[[ PROVIDED DATA, beginning ]]
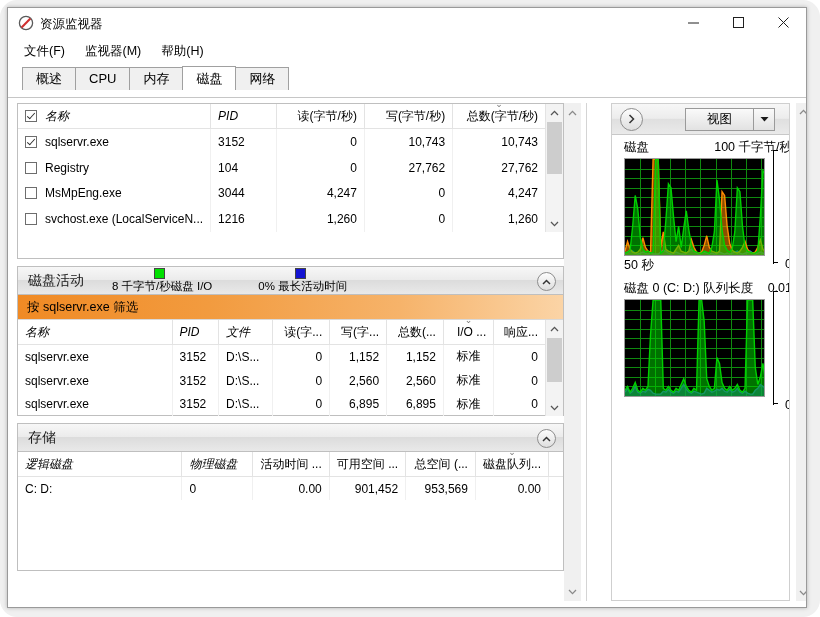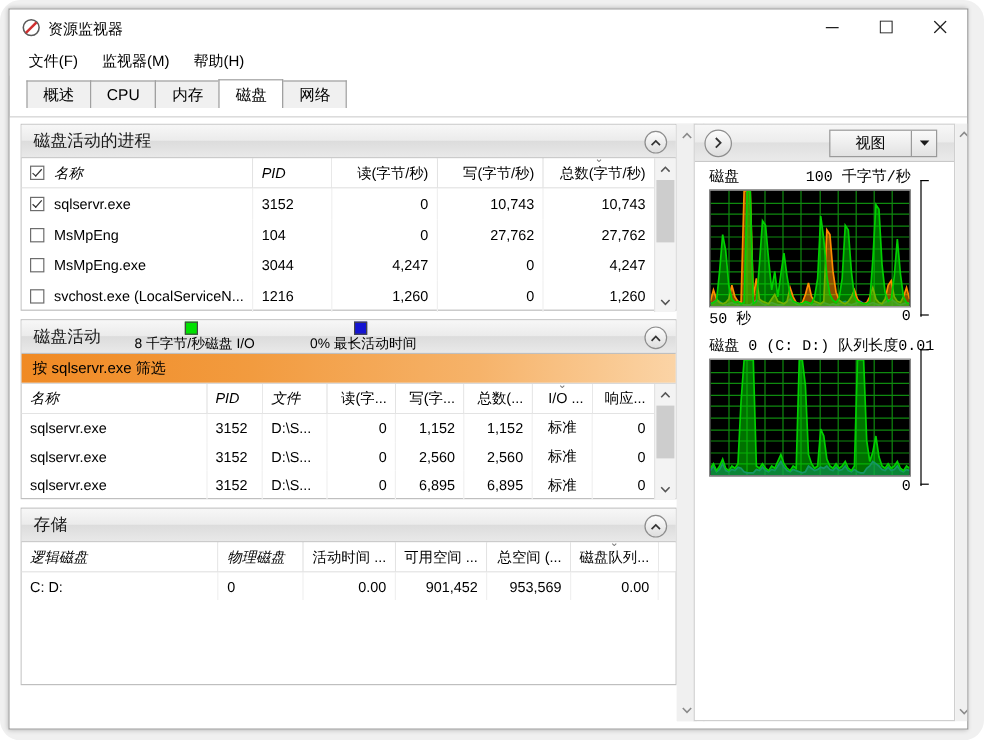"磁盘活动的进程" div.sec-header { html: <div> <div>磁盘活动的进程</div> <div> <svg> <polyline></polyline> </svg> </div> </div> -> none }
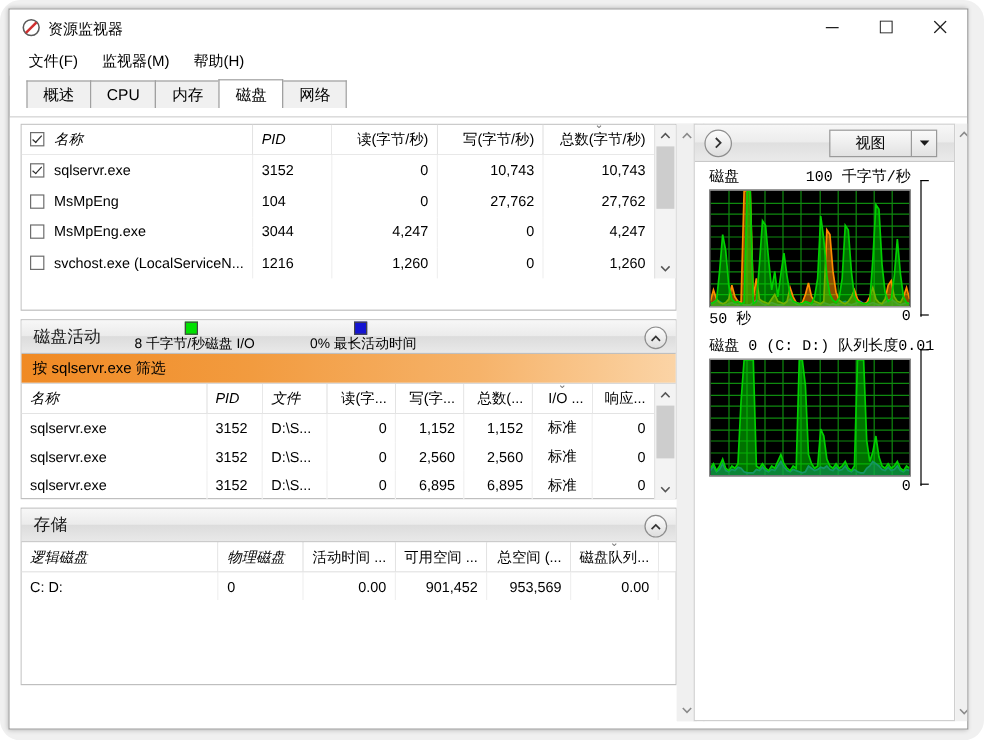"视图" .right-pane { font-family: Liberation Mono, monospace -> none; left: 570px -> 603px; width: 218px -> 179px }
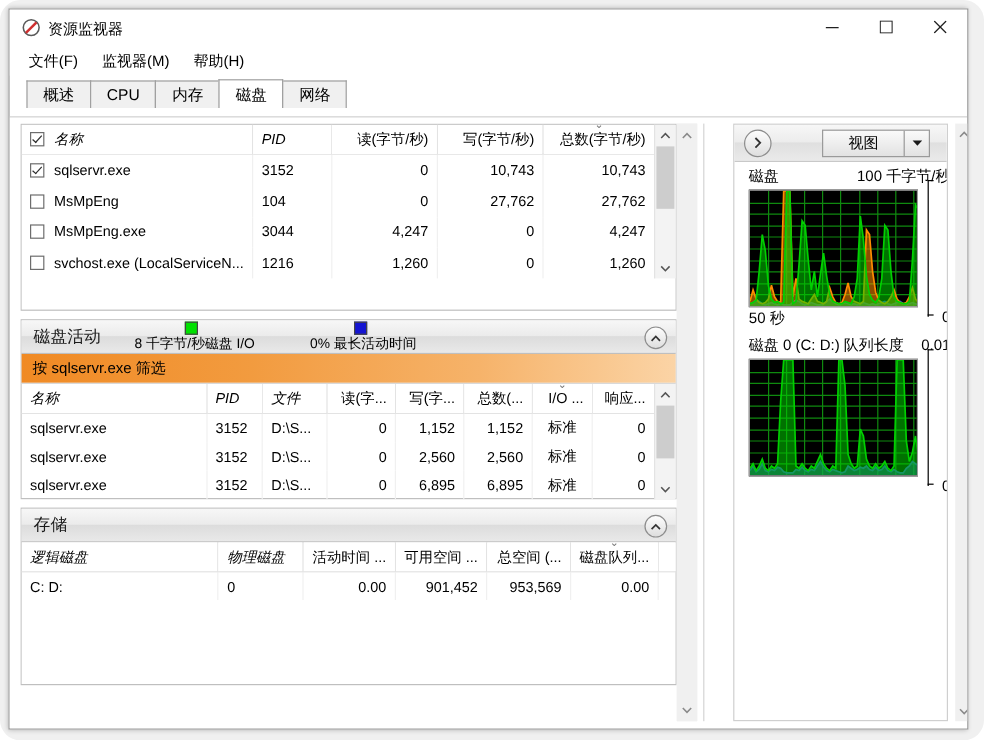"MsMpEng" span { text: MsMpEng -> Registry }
[[ PROVIDED DATA, end ]]
[[ PROVIDED DATA, beginning ]]
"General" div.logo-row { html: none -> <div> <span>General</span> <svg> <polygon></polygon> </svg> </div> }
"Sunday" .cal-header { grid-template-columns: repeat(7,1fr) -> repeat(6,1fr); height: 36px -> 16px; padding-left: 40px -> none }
[[ PROVIDED DATA, end ]]
Look above for the line with "html: <div> <div>磁盘活动的进程</div>" and the line with "text: MsMpEng ->". Copy them and every line between, exactly, but no pictures.

"磁盘活动的进程" div.sec-header { html: <div> <div>磁盘活动的进程</div> <div> <svg> <polyline></polyline> </svg> </div> </div> -> none }
"视图" .right-pane { font-family: Liberation Mono, monospace -> none; left: 570px -> 603px; width: 218px -> 179px }
"MsMpEng" span { text: MsMpEng -> Registry }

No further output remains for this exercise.